### INPUT FOR THIS TASK:

______________________________

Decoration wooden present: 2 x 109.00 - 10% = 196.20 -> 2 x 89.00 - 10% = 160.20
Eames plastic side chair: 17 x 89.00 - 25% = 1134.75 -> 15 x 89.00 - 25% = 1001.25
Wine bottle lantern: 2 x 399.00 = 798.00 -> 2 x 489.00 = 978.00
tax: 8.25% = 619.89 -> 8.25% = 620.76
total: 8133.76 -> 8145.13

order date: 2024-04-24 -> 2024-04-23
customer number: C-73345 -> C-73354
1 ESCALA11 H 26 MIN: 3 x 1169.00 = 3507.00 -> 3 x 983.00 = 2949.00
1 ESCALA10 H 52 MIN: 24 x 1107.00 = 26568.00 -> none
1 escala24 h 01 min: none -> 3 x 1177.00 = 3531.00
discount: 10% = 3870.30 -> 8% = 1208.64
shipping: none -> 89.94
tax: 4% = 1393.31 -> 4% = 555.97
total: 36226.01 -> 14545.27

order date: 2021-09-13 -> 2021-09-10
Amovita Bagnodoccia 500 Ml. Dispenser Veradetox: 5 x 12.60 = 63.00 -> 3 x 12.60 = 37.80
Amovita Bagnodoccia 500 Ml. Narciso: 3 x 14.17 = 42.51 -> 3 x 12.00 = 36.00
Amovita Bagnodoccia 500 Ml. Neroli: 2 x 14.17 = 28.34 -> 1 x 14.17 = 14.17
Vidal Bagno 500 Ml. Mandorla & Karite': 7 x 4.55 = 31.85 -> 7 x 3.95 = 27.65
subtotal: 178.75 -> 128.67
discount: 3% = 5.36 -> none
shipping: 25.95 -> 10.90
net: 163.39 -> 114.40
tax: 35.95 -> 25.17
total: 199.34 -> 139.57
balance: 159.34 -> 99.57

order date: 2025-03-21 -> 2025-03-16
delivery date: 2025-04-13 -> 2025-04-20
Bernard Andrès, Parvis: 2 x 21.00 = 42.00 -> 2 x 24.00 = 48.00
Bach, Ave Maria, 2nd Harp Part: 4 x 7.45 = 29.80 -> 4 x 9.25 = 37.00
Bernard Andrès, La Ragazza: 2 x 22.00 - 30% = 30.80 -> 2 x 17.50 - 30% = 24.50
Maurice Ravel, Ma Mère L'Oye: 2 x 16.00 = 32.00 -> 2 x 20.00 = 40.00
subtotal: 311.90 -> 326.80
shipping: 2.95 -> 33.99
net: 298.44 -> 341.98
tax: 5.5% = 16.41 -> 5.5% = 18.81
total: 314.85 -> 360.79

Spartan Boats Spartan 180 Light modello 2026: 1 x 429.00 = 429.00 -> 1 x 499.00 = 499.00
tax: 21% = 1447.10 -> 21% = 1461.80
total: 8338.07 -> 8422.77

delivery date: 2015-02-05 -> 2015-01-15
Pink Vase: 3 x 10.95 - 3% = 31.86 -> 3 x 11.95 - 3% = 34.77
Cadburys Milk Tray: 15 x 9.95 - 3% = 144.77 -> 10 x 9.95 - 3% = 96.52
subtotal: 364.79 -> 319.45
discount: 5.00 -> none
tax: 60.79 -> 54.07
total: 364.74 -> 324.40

______________________________

Using the listing above, report each line that mentions the word "discount".

### EXERCISE SOLUTION:
discount: 10% = 3870.30 -> 8% = 1208.64
discount: 3% = 5.36 -> none
discount: 5.00 -> none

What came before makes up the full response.